La Coordinación Estatal de Protección Civil de Querétaro informó que en 2025, ocurrieron 94 incendios forestales en Querétaro, con una superficie afectada de 3 mil 735 hectáreas.
Para la Conafor, los estados con más incendios forestales en cantidad y extensión son Guerrero, Oaxaca, Chiapas, Jalisco, Estado de México, Ciudad de México, Durango y Chihuahua. En el caso de la megalópolis del centro del país, se tiene un programa regional de seis entidades para hacer quemas controladas y evitar que el fuego se descontrole al presentarse.
En un trabajo interdisciplinario de protección y prevención de los incendios forestales, la Comisión Nacional de Áreas Naturales Protegidas (Conanp) detalla que las ANPs tienen el papel de equilibrar a los ecosistemas, siendo sus principales riesgos el cambio de uso de suelo, minería, tala ilegal, especies invasoras, urbanismo, agricultura, entre otros.
También se tiene la característica de tener más de 5.65 millones de personas que viven en las ANPs, a diferencia de otras naciones. (No olvidar que un 60 por ciento de los 99.2 millones de hectáreas protegidas del país, en un 76 por ciento son terrestres) y un 60 por ciento pertenece a algún individuo o ejidos. Las cuales, en 2026 recibieron un presupuesto de 66.90 millones de pesos en las brigadas de contingencia ambiental.
Mientras que la Secretaría de Agricultura federal trabaja en una política de no quemar los terrenos agrícolas, pues dañan la productividad y provoca pérdida de suelos, así como en ocasiones se descontrolan y provoca incendio forestal.
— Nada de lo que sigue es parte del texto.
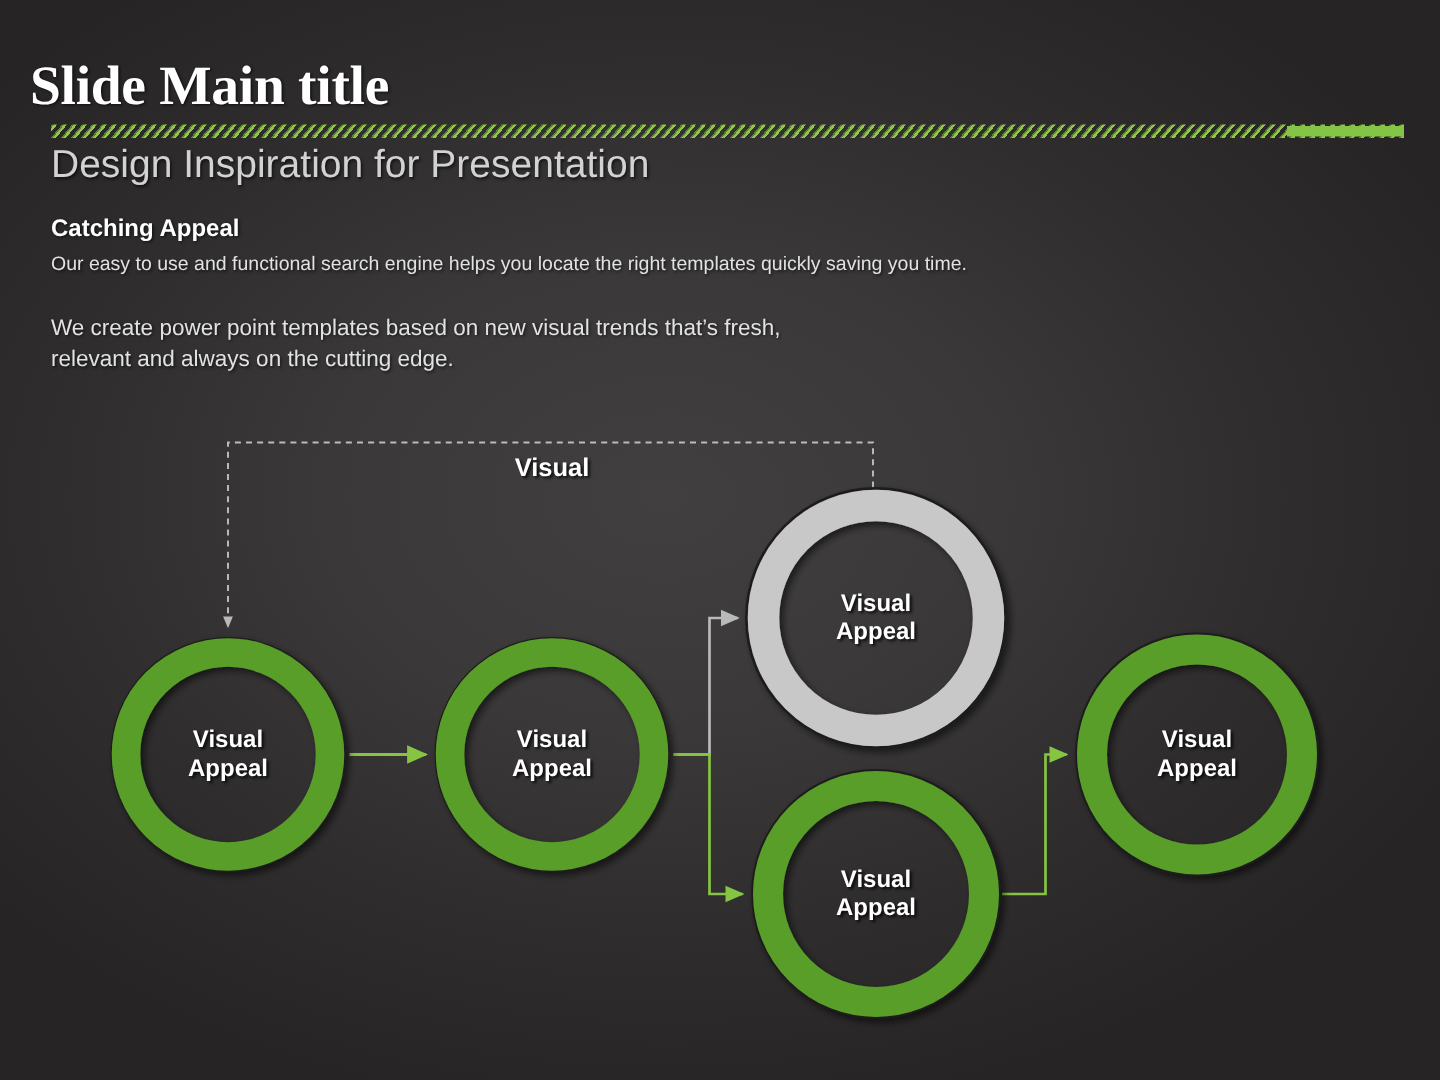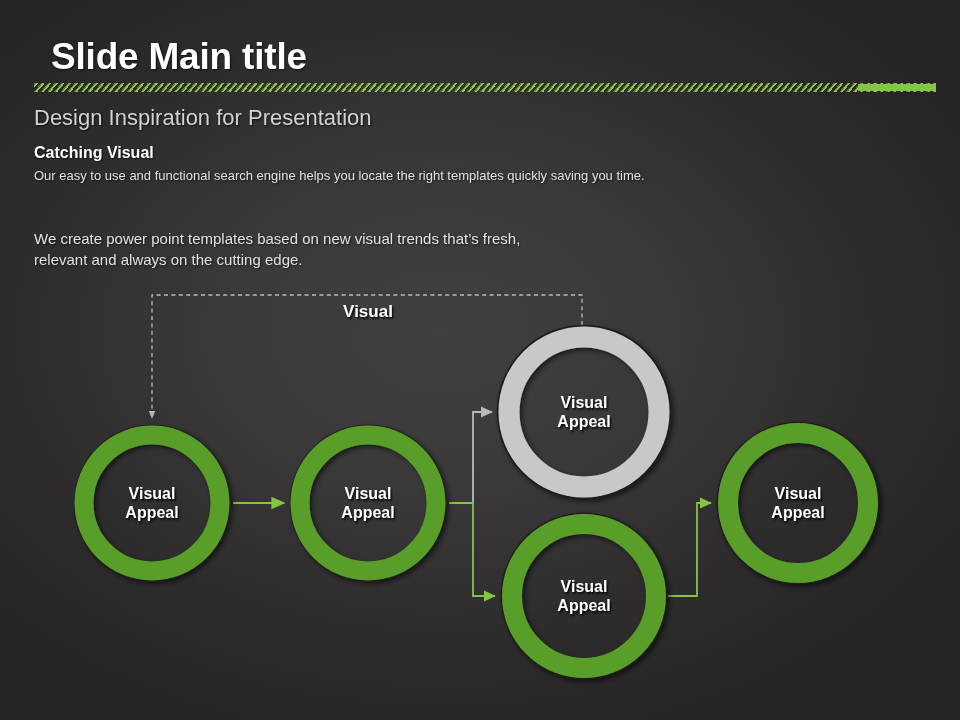--- a/index.html
+++ b/index.html
@@ -12,64 +12,63 @@
   }
   #slide{
     position:absolute;inset:0;
     width:960px;height:720px;
     background:
       radial-gradient(ellipse 62% 58% at 46% 46%, #413f3f 0%, #3a3838 38%, #2f2d2d 68%, #262424 100%);
     overflow:hidden;
   }
   
   #title{
-    position:absolute;left:51px;top:36px;
+    position:absolute;left:20px;top:36px;
     font-size:37px;font-weight:bold;color:#ffffff;
     letter-spacing:-0.2px;
     text-shadow:1px 1px 2px rgba(0,0,0,.65);
     white-space:nowrap;
+    font-family:Liberation Serif, serif;
   }
   #divider{
     position:absolute;left:34px;top:83px;width:902px;height:9px;
     background-image:repeating-linear-gradient(
       -50deg,
       #8fc54a 0px, #8fc54a 1.6px,
       #5d7f32 1.6px, #5d7f32 2.6px,
       rgba(0,0,0,0) 2.6px, rgba(0,0,0,0) 5.1px);
   }
   #accent-bar{
     position:absolute;left:858px;top:84px;width:78px;height:7px;
     background:#84c446;
   }
   #subtitle{
     position:absolute;left:34px;top:94px;
-    font-size:22px;color:#d2d2d2;font-weight:normal;
+    font-size:26px;color:#d2d2d2;font-weight:normal;
     text-shadow:1px 1px 2px rgba(0,0,0,.6);
     white-space:nowrap;
-    margin-top:11px;
   }
   
   #body-head{
     position:absolute;left:34px;top:144px;
     font-size:16px;font-weight:bold;color:#ffffff;
     text-shadow:1px 1px 2px rgba(0,0,0,.6);
     white-space:nowrap;
   }
   #body-p1{
     position:absolute;left:34px;top:168px;
     font-size:13px;color:#e2e2e2;
     text-shadow:1px 1px 2px rgba(0,0,0,.55);
     white-space:nowrap;
   }
   #body-p2{
     position:absolute;left:34px;top:208px;
     font-size:15px;color:#e2e2e2;line-height:21px;
     text-shadow:1px 1px 2px rgba(0,0,0,.55);
     white-space:pre-line;
-    margin-top:20px;
   }
   
   #diagram{position:absolute;left:0;top:0;width:960px;height:720px;}
   #diagram svg{position:absolute;left:0;top:0;}
   .node-label{
     position:absolute;
     text-align:center;
     font-size:16px;font-weight:bold;color:#ffffff;
     line-height:19px;
     text-shadow:1.5px 1.5px 2px rgba(0,0,0,.8);
@@ -89,21 +88,21 @@
 
 <div id="slide">
 
   <div id="title">Slide Main title</div>
 
   <div id="divider"></div>
   <div id="accent-bar"></div>
 
   <div id="subtitle">Design Inspiration for Presentation</div>
 
-  <div id="body-head">Catching Visual</div>
+  <div id="body-head">Catching Appeal</div>
   <div id="body-p1">Our easy to use and functional search engine helps you locate the right templates quickly saving you time.</div>
   <div id="body-p2">We create power point templates based on new visual trends that’s fresh,
 relevant and always on the cutting edge.</div>
 
   <div id="diagram">
 
     <svg width="960" height="720" viewBox="0 0 960 720">
       <defs>
         <marker id="arrow-green" viewBox="0 0 10 10" refX="9" refY="5" markerWidth="7" markerHeight="7" orient="auto-start-reverse">
           <path d="M 0 0.6 L 10 5 L 0 9.4 z" fill="#86c443"></path>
Se informó que no es un delito el uso del fuego en la agricultura, pues es una herencia cultural el uso del mismo. Por ello, se toman acciones para evitar que sea un problema en los ecosistemas; pues el sector agrícola es responsable de una cuarta parte de los incendios forestales, que de forma histórica en México son de unos 8 mil incidentes, con alza en extensión de tierra ni tanto en cantidad.
Los municipios más complejos en atender para prevención y uso adecuado del fuego en sistemas agrícolas son Estado de México, Chiapas, Guerrero y Oaxaca. Así como Puebla, Hidalgo, San Luis Potosí, Jalisco y Quintana Roo.
Entre los retos es que las presidencias municipales deben aplicar la normatividad oficial para la realización de los fuegos agrícolas. Trabajar en el cambio cultural en los dueños de la tierra, aunado a que los productores comprendan la importancia de conservar los suelos forestales. Se estima que el dejar el rastrojo en el suelo permite ahorrarse hasta un 25 por ciento en fertilizantes.
En el sector agrícola son productores de edad mayor y no es fácil que se convenzan en cambiar el esquema de uso de fuego y renovar los suelos. A diferencia de nuevas generaciones que apuestan más a la tecnología y sistemas orgánicos para sembrar.